Performance
The cost of calling function is small or large depending on how you look. In general the cost is to save some registers in memory (most likely will be in the L1 cache which is very fast) and then recover the original state of the registers before the end of it.
In addition there may be copies of data because of parameter passing. If this would not occur if it were not a function, it depends on the situation, some cases the copy is mandatory even without the function.
Under certain circumstances the compiler can linearize the function, that is, instead of calling her (call) it copies the function code to the place you were calling. You will achieve readability and performance.
If the compiler does not do this it is because it cannot or does not compensate to do the inline of the function (ok, there are situations that the human knows can or compensates, and the compiler does not).
In the question linked above I speak of it. If the function is not lowercase and run for a very short time does not compensate. Nor does it pay to optimize what will be called a few times, but this is not always possible for the compiler.
The programmer may know until something is called many times but actually in a lot of place there is natural waiting, so performance does not matter.
It is true that on devices with reduced capabilities it can be useful to do a little more optimization. Optimization can be much worse in these cases, because if you gain performance you lose memory and little memory greatly affects performance. And one of the scarce features is battery. Faster code is usually more economical code.
In the past, when computers were less powerful, this was far more important.
Performance is negligible in most cases and where it is not, the compiler helps you. Of course there may be case that the performance is bad, but the most likely is that the algorithm is bad and not the call of the function that is disturbing.
There are cases in which the linearization of the function can cause extra costs and what seemed a certain performance gain, the opposite is true. And as the difference is very small, the programmer "smart guy" who did what he thought would give better performance ends up not even realizing that he did the worst, although this worst one also will not disturb much.
Readability
I will never say forever prefer to reproduce the code than to call it, but rarely is this necessary and should only do so after verifying that the performance is not expected (has to measure). The cost of optimizing may not compensate for the gain. Because maintenance becomes more difficult. You break the DRY.
Of course also between the readable with less performance and the readable with more performance I prefer the more performance. But copying the code to avoid the call will hardly be more readable than calling it.
Languages
If one uses PHP, mainly, or Java or C# it does not want the maximum performance. These languages can be fast, they can benefit from this optimization, but it’s not so common to need it. When you need a lot of performance in general, C or C++ is preferred. In these languages it makes but sense to eliminate function calls, but it depends on the application, depends on the point of the application.
Memoriam
The question talks about memory consumption as well. The function will use more memory to save the registers and it is possible that it will also spend a little more because of the copy of parameters, but not always. If the code was done right it doesn’t matter, because the memory used is from stack which is already allocated, using or not.
Profilling
You need a profiler to check how the code is running and indicate the costs. Valgrind is the best known for Linux and for Windows should probably be using Visual Studio which has a profiler.

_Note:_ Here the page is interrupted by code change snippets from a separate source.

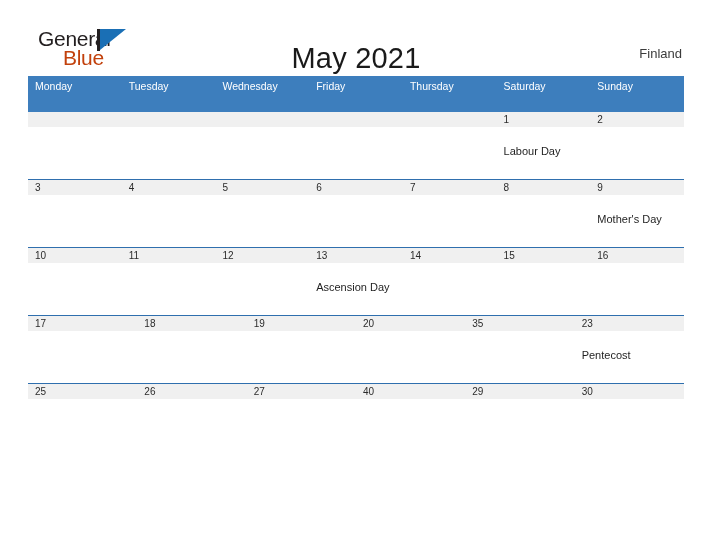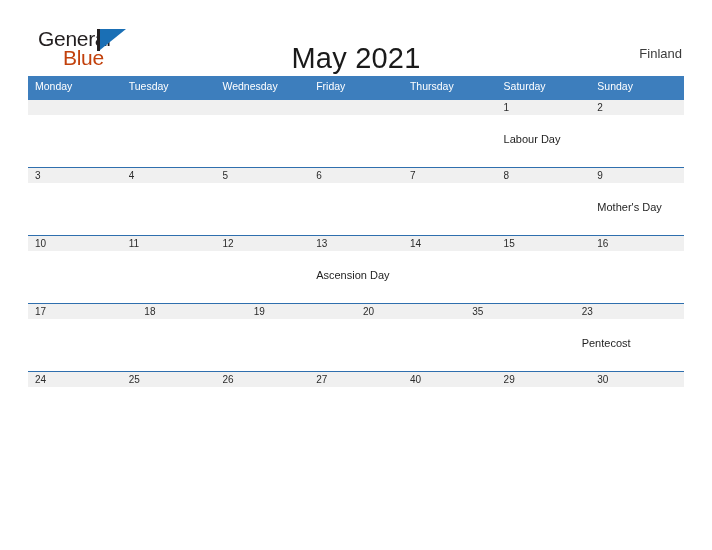--- a/index.html
+++ b/index.html
@@ -78,21 +78,21 @@
 
   
   .calendar {
     position: absolute;
     left: 28px; top: 76px;
     width: 656px;
   }
   .dow-row {
     display: flex;
     width: 656px;
-    height: 24px;
+    height: 36px;
     background: #3d7ebd;
   }
   .dow {
     flex: 1 1 0;
     min-width: 0;
     color: #ffffff;
     font-size: 10.5px;
     line-height: 20px;
     padding-left: 7px;
     white-space: nowrap;
@@ -263,23 +263,20 @@
             </div>
             <div class="cell">
               <div class="numband">23</div>
               <div class="event">Pentecost</div>
             </div>
           </div>
         </div>
         <div class="week">
           <div class="week-cells">
             <div class="cell">
-              <div class="numband">24</div>
-            </div>
-            <div class="cell">
               <div class="numband">25</div>
             </div>
             <div class="cell">
               <div class="numband">26</div>
             </div>
             <div class="cell">
               <div class="numband">27</div>
             </div>
             <div class="cell">
               <div class="numband">40</div>

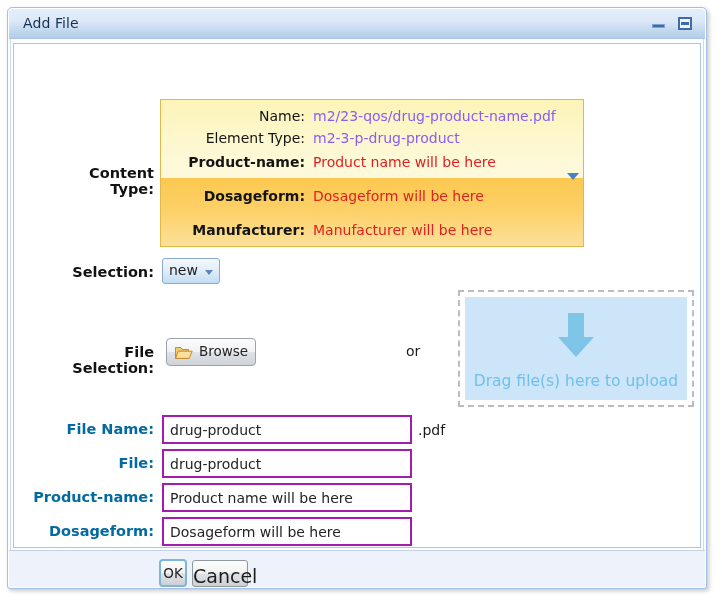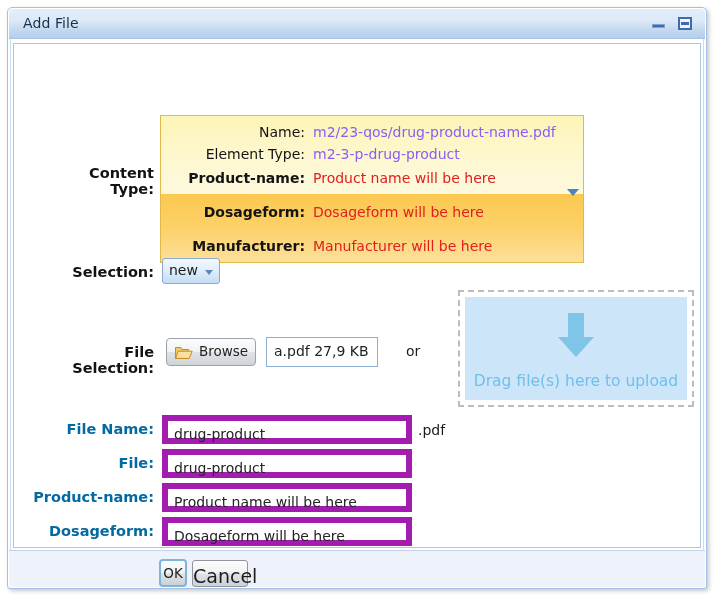--- a/index.html
+++ b/index.html
@@ -96,21 +96,20 @@
     color: #121212;
   }
 
   #content-type-panel {
     position: absolute;
     left: 146px; top: 55px;
     width: 424px; height: 148px;
     border: 1px solid #e0b94a;
     background: #fdf6c8;
     overflow: hidden;
-    margin-top: 16px;
   }
   #ct-upper {
     position: absolute;
     left: 0; top: 0; right: 0;
     height: 78px;
     background: linear-gradient(to bottom, #fdf4b8 0%, #fdf8d2 60%, #fdf9dc 100%);
   }
   #ct-lower {
     position: absolute;
     left: 0; top: 78px; right: 0; bottom: 0;
@@ -285,21 +284,21 @@
     font-weight: bold;
     color: #0369a1;
     white-space: nowrap;
   }
   .form-input {
     position: absolute;
     left: 148px;
     top: 0;
     width: 250px;
     height: 29px;
-    border: 6px solid #a21caf;
+    border: 2px solid #a21caf;
     background: #ffffff;
     cursor: text;
   }
   .form-input .val {
     position: absolute;
     left: 6px; top: 5px;
     font-size: 14px;
     color: #242424;
     white-space: nowrap;
   }
@@ -416,23 +415,20 @@
     <div id="browse-button">
       <span id="browse-icon">
         <svg width="18" height="15" viewBox="0 0 18 15">
           <path d="M0.5 2.5 L0.5 13.5 L13.5 13.5 L13.5 4.5 L7.2 4.5 L6.0 2.5 Z" fill="#f3c96a" stroke="#c98b22" stroke-width="1"></path>
           <path d="M3.2 6.2 L17.2 6.2 L14.2 13.4 L0.6 13.4 Z" fill="#fbe0a0" stroke="#c98b22" stroke-width="1"></path>
         </svg>
       </span>
       <span id="browse-label">Browse</span>
     </div>
 
-    <div id="file-info-field">
-      <span id="file-info-value">a.pdf 27,9 KB</span>
-    </div>
 
     <div id="or-text">or</div>
 
     <div id="dropzone">
       <div id="dropzone-fill">
         <span id="dropzone-arrow">
           <svg width="44" height="48" viewBox="0 0 44 48">
             <path d="M14 2 L30 2 L30 26 L40 26 L22 46 L4 26 L14 26 Z" fill="#7ec5e8"></path>
           </svg>
         </span>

There are other ways, but this is the most accurate and correct.
Idiot definition: Person who uses performance/performance as a lame excuse for not following good programming practices and writing rogue code.
– Victor Stafusa
Ah, and those people who don’t follow good practices by insisting on hitting the performance/performance key invariably don’t have the slightest idea of what the process should be to measure what they stand for.
– Victor Stafusa
@Victorstafusa, I agree with you. Performance is something important, but it should not prevent you from writing a minimally legible code.
– jlHertel
I gave +1 in all the answers, because they were all satisfactory. I marked Bigown’s as the correct one, because it seemed to me to be the most complete
– jlHertel
Performance is something relative, you have to look closer, without a scenario, you can’t tell if it makes a difference or not. 10ms in a google indexing routine is one thing, 10ms in a book register that has 10 users is another. Generally, this discussion of valley or not to do is done in legacy code and the guys are not very keen to refatorar (have work). But, there are many situations where code written following 'patterns' will actually be slower than code that only has a main :P (generalizing). In your case, memory management seems to be the most glaring.